→ **Exercise prompt**:
Write out the stretch of lines below that begins at the line with "[674,1051,706,1068] give ->" and ends at the line with "[269,1074,350,1087] transform ->", including both, exactly as given and nothing more.

····················

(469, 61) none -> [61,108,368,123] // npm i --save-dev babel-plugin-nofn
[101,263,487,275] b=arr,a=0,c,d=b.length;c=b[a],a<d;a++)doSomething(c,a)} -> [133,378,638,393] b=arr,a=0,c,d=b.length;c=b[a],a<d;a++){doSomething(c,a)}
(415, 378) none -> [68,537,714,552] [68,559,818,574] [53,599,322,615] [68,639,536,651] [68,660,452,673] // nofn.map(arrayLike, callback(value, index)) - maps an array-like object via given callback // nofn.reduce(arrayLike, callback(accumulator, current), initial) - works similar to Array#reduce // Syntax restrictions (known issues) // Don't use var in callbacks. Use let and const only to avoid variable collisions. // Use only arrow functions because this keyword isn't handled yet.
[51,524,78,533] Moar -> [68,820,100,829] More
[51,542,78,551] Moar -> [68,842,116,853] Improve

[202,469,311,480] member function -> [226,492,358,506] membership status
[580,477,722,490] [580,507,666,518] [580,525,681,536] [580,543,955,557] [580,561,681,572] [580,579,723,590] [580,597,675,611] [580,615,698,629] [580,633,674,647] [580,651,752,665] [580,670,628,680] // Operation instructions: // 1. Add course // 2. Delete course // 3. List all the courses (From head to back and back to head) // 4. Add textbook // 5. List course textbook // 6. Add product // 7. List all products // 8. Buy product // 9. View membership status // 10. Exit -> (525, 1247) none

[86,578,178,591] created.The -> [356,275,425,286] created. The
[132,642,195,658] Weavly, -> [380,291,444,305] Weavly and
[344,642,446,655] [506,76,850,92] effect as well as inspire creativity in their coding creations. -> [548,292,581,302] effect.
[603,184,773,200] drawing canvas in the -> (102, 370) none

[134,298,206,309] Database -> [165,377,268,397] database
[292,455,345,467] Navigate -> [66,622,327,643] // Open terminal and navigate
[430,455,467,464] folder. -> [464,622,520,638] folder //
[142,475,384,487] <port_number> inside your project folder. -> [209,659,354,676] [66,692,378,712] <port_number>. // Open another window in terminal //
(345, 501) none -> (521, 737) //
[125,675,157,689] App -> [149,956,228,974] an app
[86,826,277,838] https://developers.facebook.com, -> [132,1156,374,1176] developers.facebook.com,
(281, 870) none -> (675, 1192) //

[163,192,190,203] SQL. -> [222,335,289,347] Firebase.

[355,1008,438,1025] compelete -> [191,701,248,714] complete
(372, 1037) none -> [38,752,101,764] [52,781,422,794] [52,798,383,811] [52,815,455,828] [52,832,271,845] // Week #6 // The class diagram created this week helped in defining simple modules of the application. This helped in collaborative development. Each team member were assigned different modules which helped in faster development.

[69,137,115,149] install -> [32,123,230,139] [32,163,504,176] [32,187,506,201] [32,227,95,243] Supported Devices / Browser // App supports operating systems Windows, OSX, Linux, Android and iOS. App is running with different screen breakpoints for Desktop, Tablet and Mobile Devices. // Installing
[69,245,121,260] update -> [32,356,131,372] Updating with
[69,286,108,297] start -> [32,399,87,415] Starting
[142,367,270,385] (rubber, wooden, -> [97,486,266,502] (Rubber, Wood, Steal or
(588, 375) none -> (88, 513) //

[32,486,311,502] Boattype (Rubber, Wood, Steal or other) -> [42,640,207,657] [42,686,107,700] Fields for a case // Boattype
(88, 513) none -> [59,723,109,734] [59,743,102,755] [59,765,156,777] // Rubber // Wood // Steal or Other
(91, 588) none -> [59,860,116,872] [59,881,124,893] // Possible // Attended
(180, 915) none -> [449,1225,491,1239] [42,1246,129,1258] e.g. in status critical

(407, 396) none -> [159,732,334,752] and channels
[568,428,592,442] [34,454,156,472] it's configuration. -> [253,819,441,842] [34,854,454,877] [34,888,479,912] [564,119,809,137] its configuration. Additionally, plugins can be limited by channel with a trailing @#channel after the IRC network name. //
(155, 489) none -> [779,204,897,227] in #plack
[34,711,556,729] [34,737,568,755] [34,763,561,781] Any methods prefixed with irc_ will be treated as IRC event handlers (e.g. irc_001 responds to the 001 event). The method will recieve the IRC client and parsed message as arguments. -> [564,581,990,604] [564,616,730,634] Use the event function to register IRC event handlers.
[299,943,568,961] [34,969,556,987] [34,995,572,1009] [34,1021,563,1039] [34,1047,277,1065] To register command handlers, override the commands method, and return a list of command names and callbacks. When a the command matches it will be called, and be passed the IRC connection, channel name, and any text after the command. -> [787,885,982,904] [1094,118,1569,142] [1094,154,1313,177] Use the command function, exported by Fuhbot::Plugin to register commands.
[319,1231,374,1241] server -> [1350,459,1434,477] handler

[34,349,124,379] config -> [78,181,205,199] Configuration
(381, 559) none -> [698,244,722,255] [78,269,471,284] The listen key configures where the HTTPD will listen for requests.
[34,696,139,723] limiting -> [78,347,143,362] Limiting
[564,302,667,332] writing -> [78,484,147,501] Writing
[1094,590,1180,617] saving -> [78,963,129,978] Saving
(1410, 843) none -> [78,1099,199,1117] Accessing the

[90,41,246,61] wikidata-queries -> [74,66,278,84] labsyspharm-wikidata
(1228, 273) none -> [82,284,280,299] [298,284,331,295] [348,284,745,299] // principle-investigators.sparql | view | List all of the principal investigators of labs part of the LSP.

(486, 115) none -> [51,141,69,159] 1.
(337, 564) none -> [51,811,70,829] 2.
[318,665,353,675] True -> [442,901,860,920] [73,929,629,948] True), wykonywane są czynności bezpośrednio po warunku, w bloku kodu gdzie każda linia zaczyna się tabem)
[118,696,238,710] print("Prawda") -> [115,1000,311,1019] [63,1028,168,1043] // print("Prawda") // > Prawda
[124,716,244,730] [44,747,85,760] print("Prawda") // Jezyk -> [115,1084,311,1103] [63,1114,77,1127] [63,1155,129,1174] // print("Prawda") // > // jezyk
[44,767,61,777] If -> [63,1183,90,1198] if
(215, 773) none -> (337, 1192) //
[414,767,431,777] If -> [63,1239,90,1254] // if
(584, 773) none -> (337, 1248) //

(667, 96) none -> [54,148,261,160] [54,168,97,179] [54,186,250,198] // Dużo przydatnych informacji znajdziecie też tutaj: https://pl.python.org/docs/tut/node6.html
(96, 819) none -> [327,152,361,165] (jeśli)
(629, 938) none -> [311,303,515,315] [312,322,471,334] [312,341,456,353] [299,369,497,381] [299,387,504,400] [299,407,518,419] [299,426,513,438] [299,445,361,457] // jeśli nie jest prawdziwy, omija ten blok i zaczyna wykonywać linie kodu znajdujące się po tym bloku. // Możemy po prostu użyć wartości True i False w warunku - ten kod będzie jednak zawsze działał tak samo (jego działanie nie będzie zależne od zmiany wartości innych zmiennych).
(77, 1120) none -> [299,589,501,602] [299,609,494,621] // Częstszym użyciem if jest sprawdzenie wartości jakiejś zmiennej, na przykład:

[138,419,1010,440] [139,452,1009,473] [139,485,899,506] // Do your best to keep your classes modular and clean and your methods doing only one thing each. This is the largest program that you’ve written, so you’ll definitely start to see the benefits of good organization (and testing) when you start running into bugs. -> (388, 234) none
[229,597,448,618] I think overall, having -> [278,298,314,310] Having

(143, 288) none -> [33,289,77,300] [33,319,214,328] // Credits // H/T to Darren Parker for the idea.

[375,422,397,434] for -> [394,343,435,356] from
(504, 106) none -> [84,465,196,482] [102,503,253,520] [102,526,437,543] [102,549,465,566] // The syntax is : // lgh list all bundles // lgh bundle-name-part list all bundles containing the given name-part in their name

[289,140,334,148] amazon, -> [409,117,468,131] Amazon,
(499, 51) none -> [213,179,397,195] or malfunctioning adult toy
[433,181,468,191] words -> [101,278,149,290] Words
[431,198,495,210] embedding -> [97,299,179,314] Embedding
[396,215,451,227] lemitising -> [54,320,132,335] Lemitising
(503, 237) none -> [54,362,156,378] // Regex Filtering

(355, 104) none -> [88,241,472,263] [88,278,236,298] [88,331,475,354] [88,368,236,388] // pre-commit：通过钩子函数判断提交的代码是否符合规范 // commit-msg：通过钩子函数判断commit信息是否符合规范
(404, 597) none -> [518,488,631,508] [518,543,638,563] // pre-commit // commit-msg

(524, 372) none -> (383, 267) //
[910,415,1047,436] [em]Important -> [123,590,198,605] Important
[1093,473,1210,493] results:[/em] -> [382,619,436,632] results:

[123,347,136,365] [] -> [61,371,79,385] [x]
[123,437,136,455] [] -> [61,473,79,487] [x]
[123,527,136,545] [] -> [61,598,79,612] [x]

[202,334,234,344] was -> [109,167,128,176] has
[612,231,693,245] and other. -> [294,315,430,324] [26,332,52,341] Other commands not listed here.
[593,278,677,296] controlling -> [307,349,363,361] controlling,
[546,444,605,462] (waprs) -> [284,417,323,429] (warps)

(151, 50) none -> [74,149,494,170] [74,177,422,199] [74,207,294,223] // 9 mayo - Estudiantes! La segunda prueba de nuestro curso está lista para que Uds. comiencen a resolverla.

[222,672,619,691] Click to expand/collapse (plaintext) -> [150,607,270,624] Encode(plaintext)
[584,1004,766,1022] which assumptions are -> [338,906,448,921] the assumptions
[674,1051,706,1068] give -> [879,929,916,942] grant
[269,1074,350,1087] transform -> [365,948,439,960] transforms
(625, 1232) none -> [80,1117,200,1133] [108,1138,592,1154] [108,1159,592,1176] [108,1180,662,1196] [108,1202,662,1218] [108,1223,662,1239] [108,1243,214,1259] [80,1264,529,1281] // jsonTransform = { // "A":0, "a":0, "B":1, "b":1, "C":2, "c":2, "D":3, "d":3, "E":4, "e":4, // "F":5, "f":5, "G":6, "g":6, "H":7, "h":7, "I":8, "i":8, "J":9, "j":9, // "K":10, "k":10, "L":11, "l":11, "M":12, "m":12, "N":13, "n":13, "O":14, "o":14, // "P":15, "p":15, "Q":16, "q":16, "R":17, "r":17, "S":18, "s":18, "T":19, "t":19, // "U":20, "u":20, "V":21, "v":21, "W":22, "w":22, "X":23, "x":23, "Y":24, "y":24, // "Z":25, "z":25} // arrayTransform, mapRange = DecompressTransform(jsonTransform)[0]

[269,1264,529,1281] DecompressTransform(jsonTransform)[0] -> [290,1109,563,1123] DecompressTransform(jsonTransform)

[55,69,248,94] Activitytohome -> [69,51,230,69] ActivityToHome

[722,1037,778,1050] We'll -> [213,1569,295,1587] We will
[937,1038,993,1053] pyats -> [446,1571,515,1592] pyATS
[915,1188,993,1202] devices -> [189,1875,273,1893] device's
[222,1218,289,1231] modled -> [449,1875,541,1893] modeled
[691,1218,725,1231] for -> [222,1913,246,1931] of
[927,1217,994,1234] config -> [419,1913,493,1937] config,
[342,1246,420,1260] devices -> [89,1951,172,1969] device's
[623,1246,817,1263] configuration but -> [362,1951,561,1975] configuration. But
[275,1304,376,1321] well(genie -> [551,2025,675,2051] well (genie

····················

→ **Solution to this exercise**:
[674,1051,706,1068] give -> [879,929,916,942] grant
[269,1074,350,1087] transform -> [365,948,439,960] transforms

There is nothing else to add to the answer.